Secreted proteins are an important type of proteins for biomarker candidates. Signal peptide is a short sequence starting from the N-terminal of a protein that affects protein secretion. Though there are several secretion mechanisms and signal peptides are not responsible for all of the secretions, predicting signal peptide in a protein is currently the only convenient way to identify secreted proteins. However, signal peptides are highly complex functional sequences that are easily confused with transmembrane domains. Such confusion would obviously affect the discovery of secreted proteins and transmembrane proteins. Therefore, we developed a generic prediction method based on machine learning, called SVMSignal, to learn the structures of signal peptides directly by features acquired from a novel encoding to capture biochemical profile pattern. SVMsignal achieved good performance in comparison with many other methods.

5. Disease-centric human proteome database.

We are currently developing a human proteome database. This database particularly contains comprehensive information of human membrane proteome. Using this database, we join researchers in Taiwan to work on human chromosome 4 in the Chromosome-centric Human Proteome Project, an international project organized by Human Proteome Organization. In the current stage, the main theme of c-HPP is to detect missing proteins. Based on our bioinformatics expertise, we determined a list of missing proteins in chromosome 4 for our collaborators to experimentally detect them.

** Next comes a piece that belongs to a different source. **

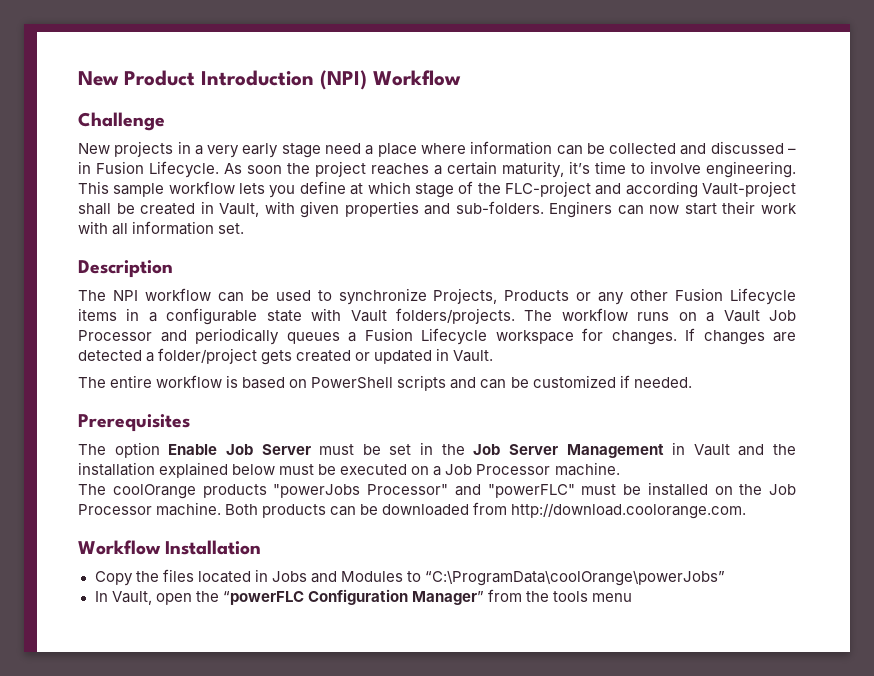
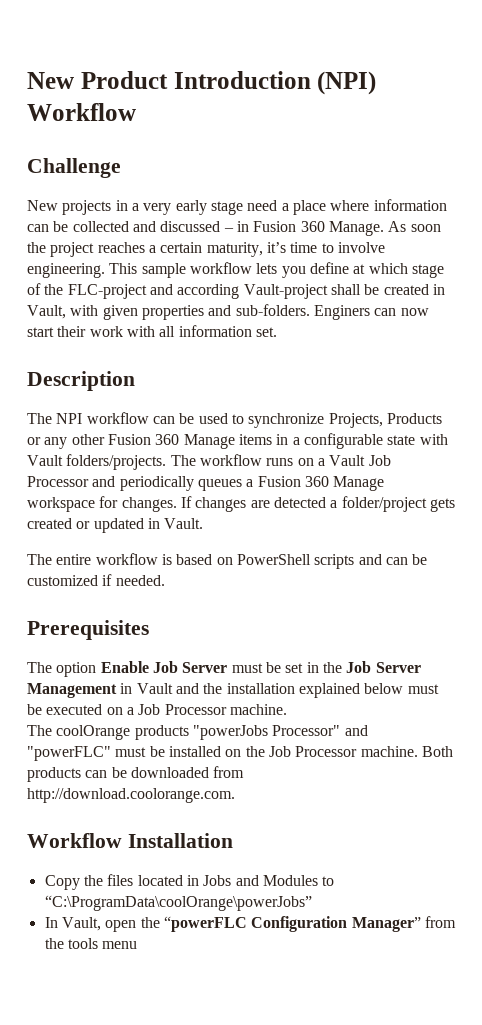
[149,161,219,178] Lifecycle. -> [300,221,384,236] 360 Manage.
[730,288,797,305] Lifecycle -> [155,434,235,449] 360 Manage
[421,328,487,345] Lifecycle -> [304,476,385,491] 360 Manage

6. Protein function and subcellular localization predictions

Since Determination of protein subcellular localization (PSL) sites through wet-lab experiments is labor intensive and time consuming, we have developed a computational approach, called UniLoc, to develop a universal predictor for proteins regardless of their organisms. UniLoc uses natural language processing techniques to define protein synonyms. A protein synonym is a peptide of n amino acids that indicates a possible sequence variation in the evolution of a protein. UniLoc is built on a proteome-scale database and includes localization sites in prokaryotic and eukaryotic organisms. It can efficiently distinguish between single- and multi-localized proteins and predict localizations with high precision and recall, outperforming most existing predictors. Furthermore, UniLoc can also interpret a prediction with identified template sequences in the database.